▶ Data for this exercise:
__________

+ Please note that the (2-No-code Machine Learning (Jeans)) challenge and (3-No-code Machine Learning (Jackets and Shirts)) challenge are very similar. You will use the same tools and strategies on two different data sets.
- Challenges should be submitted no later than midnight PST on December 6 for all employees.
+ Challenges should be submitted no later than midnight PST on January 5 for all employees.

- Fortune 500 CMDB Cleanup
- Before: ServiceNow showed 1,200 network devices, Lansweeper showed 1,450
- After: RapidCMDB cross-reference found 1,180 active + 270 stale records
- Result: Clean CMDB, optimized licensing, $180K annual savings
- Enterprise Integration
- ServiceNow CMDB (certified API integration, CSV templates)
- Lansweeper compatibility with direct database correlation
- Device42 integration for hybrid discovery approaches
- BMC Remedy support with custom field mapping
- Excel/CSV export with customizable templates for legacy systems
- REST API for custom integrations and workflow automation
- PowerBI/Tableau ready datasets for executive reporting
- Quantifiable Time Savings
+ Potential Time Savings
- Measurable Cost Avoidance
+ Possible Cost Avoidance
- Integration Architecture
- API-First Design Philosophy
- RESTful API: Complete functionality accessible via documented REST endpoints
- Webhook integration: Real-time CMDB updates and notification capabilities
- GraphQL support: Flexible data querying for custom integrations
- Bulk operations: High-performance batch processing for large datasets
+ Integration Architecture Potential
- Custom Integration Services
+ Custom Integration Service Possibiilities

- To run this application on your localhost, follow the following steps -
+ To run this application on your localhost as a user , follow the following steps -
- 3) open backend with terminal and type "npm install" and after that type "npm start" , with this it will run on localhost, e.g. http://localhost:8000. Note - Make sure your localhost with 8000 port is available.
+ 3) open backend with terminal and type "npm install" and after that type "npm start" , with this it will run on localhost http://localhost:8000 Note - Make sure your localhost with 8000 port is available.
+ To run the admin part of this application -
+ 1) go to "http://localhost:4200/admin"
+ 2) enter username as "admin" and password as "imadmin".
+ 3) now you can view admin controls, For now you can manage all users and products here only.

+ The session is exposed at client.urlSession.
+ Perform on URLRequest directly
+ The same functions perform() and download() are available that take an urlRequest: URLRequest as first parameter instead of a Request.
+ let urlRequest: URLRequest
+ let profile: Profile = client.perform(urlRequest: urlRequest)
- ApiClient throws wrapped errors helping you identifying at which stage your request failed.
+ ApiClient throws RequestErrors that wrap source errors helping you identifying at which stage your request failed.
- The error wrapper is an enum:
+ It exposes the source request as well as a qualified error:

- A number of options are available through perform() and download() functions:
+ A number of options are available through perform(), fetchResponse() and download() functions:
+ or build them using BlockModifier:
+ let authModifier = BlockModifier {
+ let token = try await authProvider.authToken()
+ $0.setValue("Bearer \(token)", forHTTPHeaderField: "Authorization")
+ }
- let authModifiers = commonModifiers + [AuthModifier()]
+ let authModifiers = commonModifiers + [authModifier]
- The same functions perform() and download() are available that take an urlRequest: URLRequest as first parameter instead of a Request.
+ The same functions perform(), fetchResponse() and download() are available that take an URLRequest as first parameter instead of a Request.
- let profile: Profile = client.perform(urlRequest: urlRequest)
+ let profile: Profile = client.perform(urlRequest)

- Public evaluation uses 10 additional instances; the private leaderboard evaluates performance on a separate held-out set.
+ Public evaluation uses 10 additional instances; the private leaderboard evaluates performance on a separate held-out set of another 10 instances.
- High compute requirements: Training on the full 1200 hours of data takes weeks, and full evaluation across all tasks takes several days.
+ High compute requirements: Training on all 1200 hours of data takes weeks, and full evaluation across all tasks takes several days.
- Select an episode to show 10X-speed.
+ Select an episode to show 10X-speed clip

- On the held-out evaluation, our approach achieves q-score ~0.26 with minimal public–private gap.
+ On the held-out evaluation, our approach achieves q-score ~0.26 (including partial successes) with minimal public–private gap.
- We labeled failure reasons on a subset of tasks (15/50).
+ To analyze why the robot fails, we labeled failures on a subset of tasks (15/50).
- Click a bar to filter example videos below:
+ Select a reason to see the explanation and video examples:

__________

▶ Exercise directions: In the records above, locate the lines holding the word "that". Copy each of them.

▶ Output for this task:
+ Please note that the (2-No-code Machine Learning (Jeans)) challenge and (3-No-code Machine Learning (Jackets and Shirts)) challenge are very similar. You will use the same tools and strategies on two different data sets.
- 3) open backend with terminal and type "npm install" and after that type "npm start" , with this it will run on localhost, e.g. http://localhost:8000. Note - Make sure your localhost with 8000 port is available.
+ 3) open backend with terminal and type "npm install" and after that type "npm start" , with this it will run on localhost http://localhost:8000 Note - Make sure your localhost with 8000 port is available.
+ The same functions perform() and download() are available that take an urlRequest: URLRequest as first parameter instead of a Request.
+ ApiClient throws RequestErrors that wrap source errors helping you identifying at which stage your request failed.
- The same functions perform() and download() are available that take an urlRequest: URLRequest as first parameter instead of a Request.
+ The same functions perform(), fetchResponse() and download() are available that take an URLRequest as first parameter instead of a Request.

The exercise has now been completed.